WHAT NEEDS TO BE DONE
Find the line containing "(May 28): Intro/overview" in the listing below. Repeat it exactly, along with each following line up to and including the one containing "02): Privacy, Surveillance, & Power".

GIVEN RECORDS

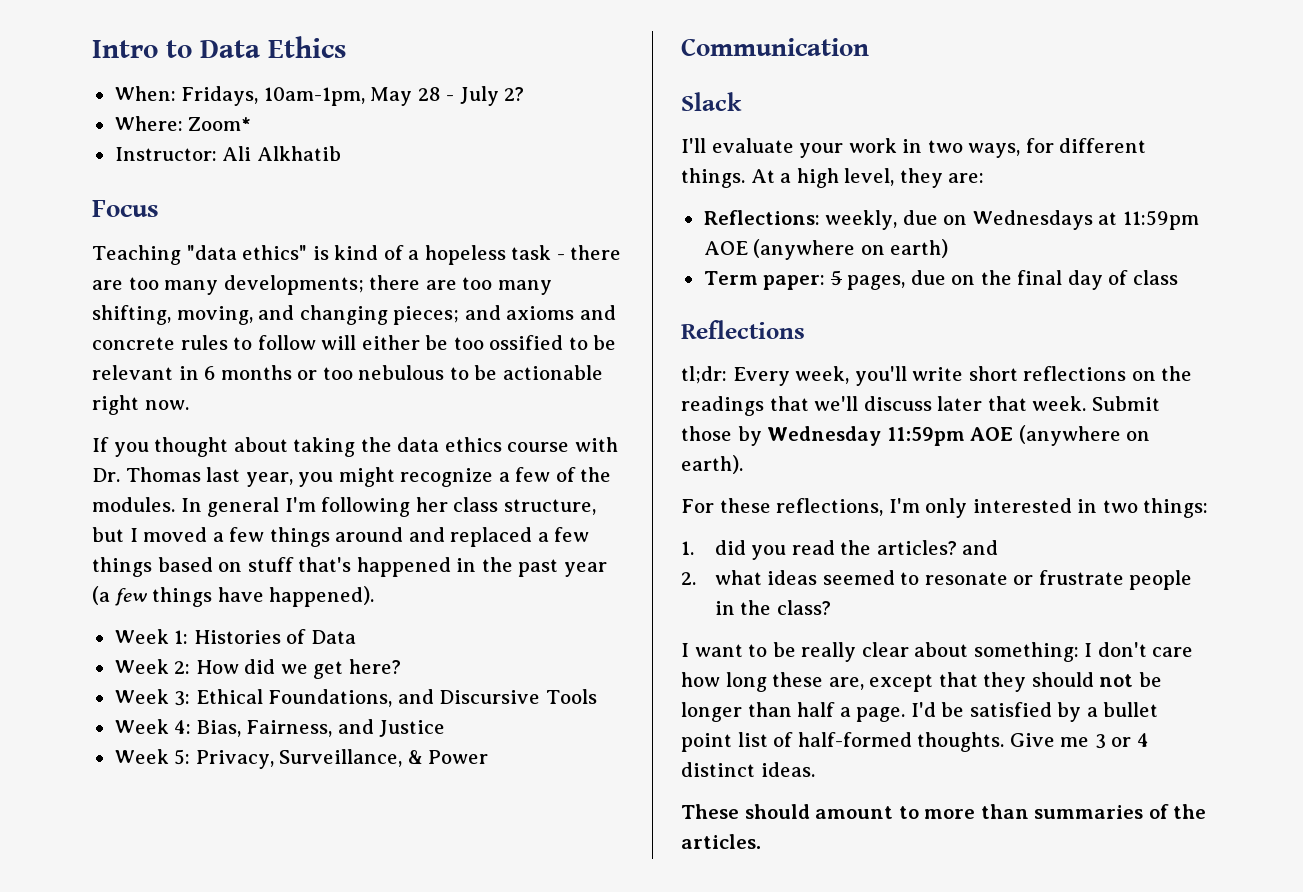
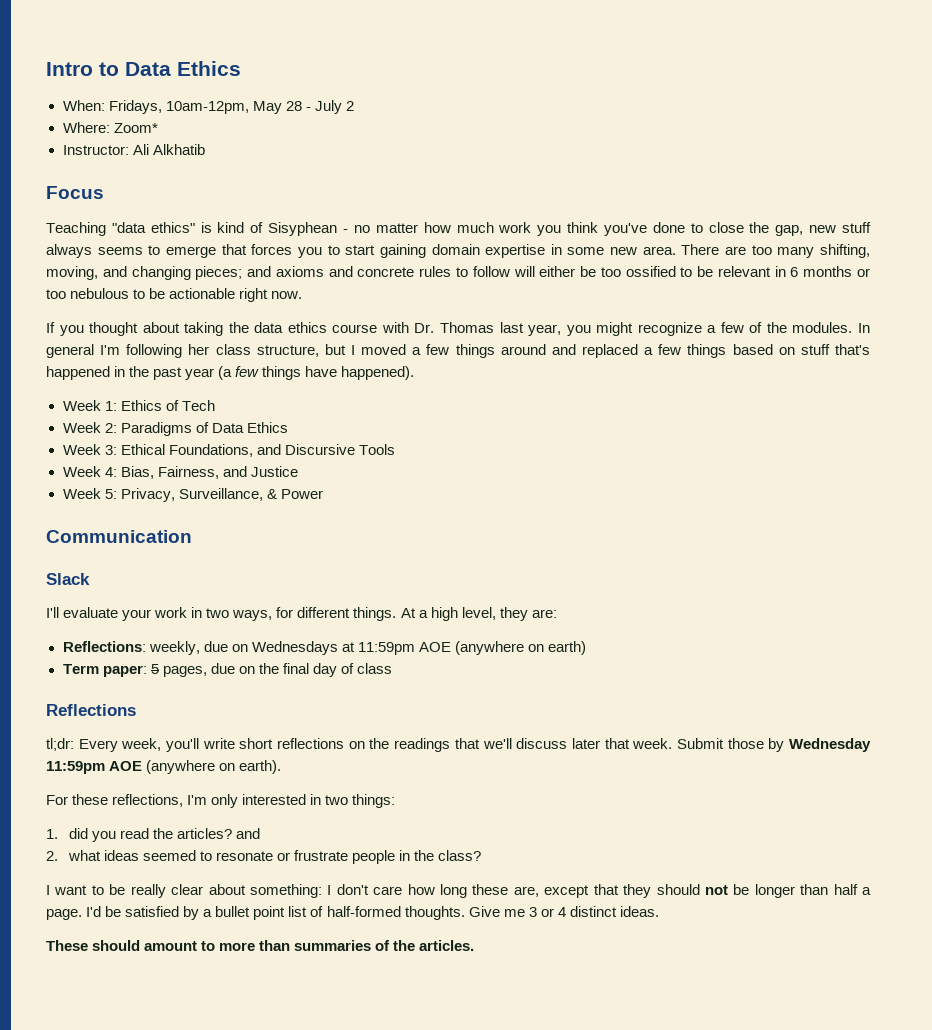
- When: Fridays, 10am-1pm, May 28 - July 2?
+ When: Fridays, 10am-12pm, May 28 - July 2
- Teaching "data ethics" is kind of a hopeless task - there are too many developments; there are too many shifting, moving, and changing pieces; and axioms and concrete rules to follow will either be too ossified to be relevant in 6 months or too nebulous to be actionable right now.
+ Teaching "data ethics" is kind of Sisyphean - no matter how much work you think you've done to close the gap, new stuff always seems to emerge that forces you to start gaining domain expertise in some new area. There are too many shifting, moving, and changing pieces; and axioms and concrete rules to follow will either be too ossified to be relevant in 6 months or too nebulous to be actionable right now.
- Week 1: Histories of Data
+ Week 1: Ethics of Tech
- Week 2: How did we get here?
+ Week 2: Paradigms of Data Ethics

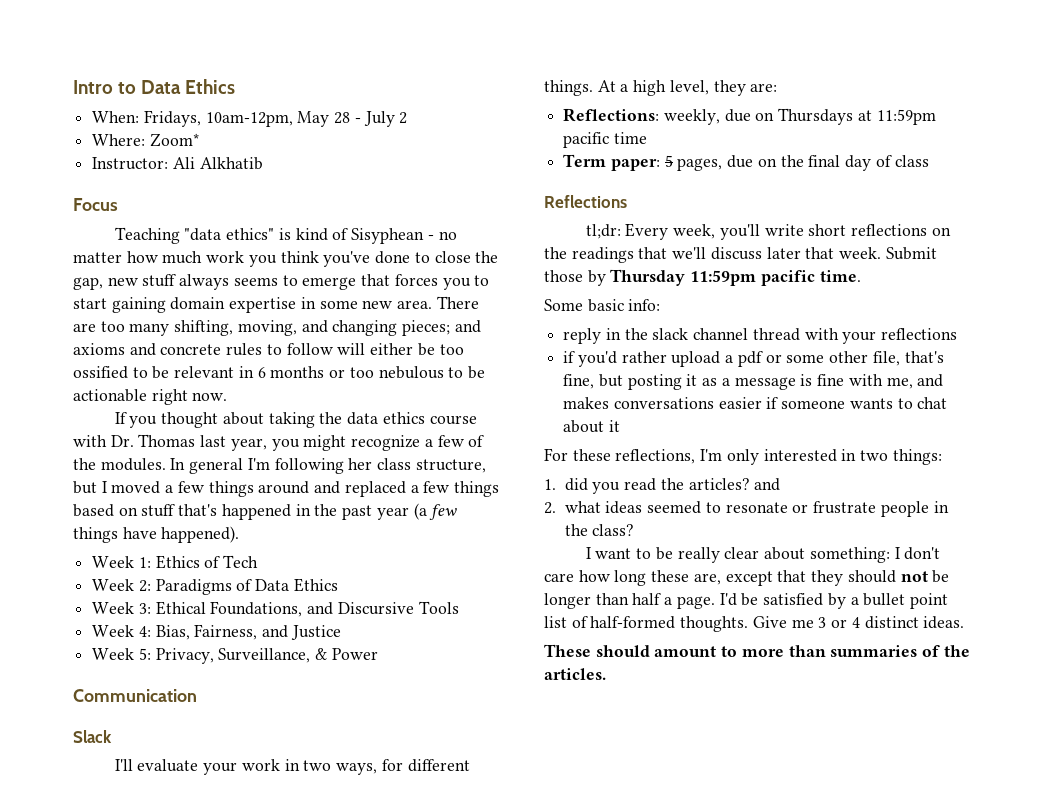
- Reflections: weekly, due on Wednesdays at 11:59pm AOE (anywhere on earth)
+ Reflections: weekly, due on Thursdays at 11:59pm pacific time
- Submit those by Wednesday 11:59pm AOE (anywhere on earth).
+ Submit those by Thursday 11:59pm pacific time.
+ Some basic info:
+ reply in the slack channel thread with your reflections
+ if you'd rather upload a pdf or some other file, that's fine, but posting it as a message is fine with me, and makes conversations easier if someone wants to chat about it

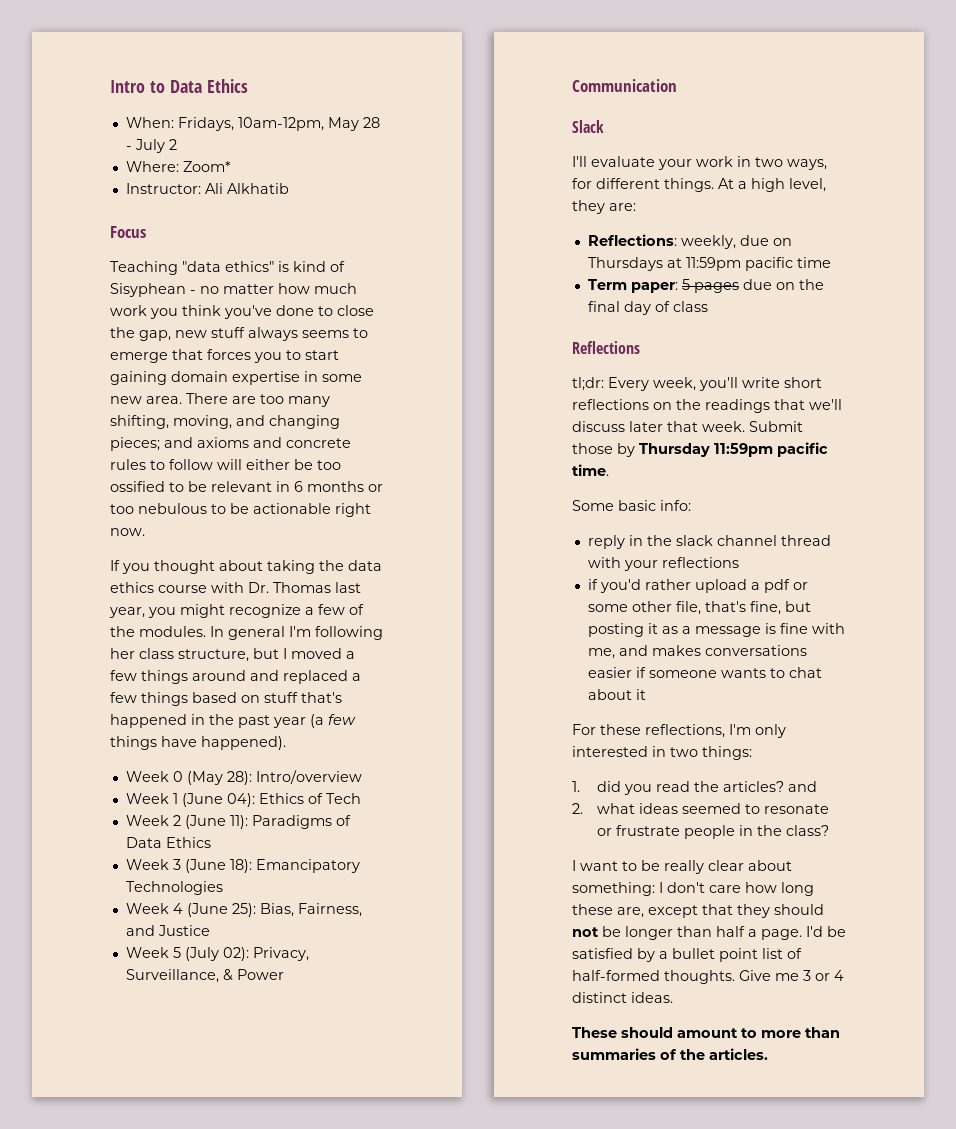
- Week 1: Ethics of Tech
+ Week 0 (May 28): Intro/overview
+ Week 1 (June 04): Ethics of Tech
- Week 2: Paradigms of Data Ethics
+ Week 2 (June 11): Paradigms of Data Ethics
- Week 3: Ethical Foundations, and Discursive Tools
- Week 4: Bias, Fairness, and Justice
+ Week 3 (June 18): Emancipatory Technologies
+ Week 4 (June 25): Bias, Fairness, and Justice
- Week 5: Privacy, Surveillance, & Power
+ Week 5 (July 02): Privacy, Surveillance, & Power
- Term paper: 5 pages, due on the final day of class
+ Term paper: 5 pages due on the final day of class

RESPONSE TO THIS EXERCISE
+ Week 0 (May 28): Intro/overview
+ Week 1 (June 04): Ethics of Tech
- Week 2: Paradigms of Data Ethics
+ Week 2 (June 11): Paradigms of Data Ethics
- Week 3: Ethical Foundations, and Discursive Tools
- Week 4: Bias, Fairness, and Justice
+ Week 3 (June 18): Emancipatory Technologies
+ Week 4 (June 25): Bias, Fairness, and Justice
- Week 5: Privacy, Surveillance, & Power
+ Week 5 (July 02): Privacy, Surveillance, & Power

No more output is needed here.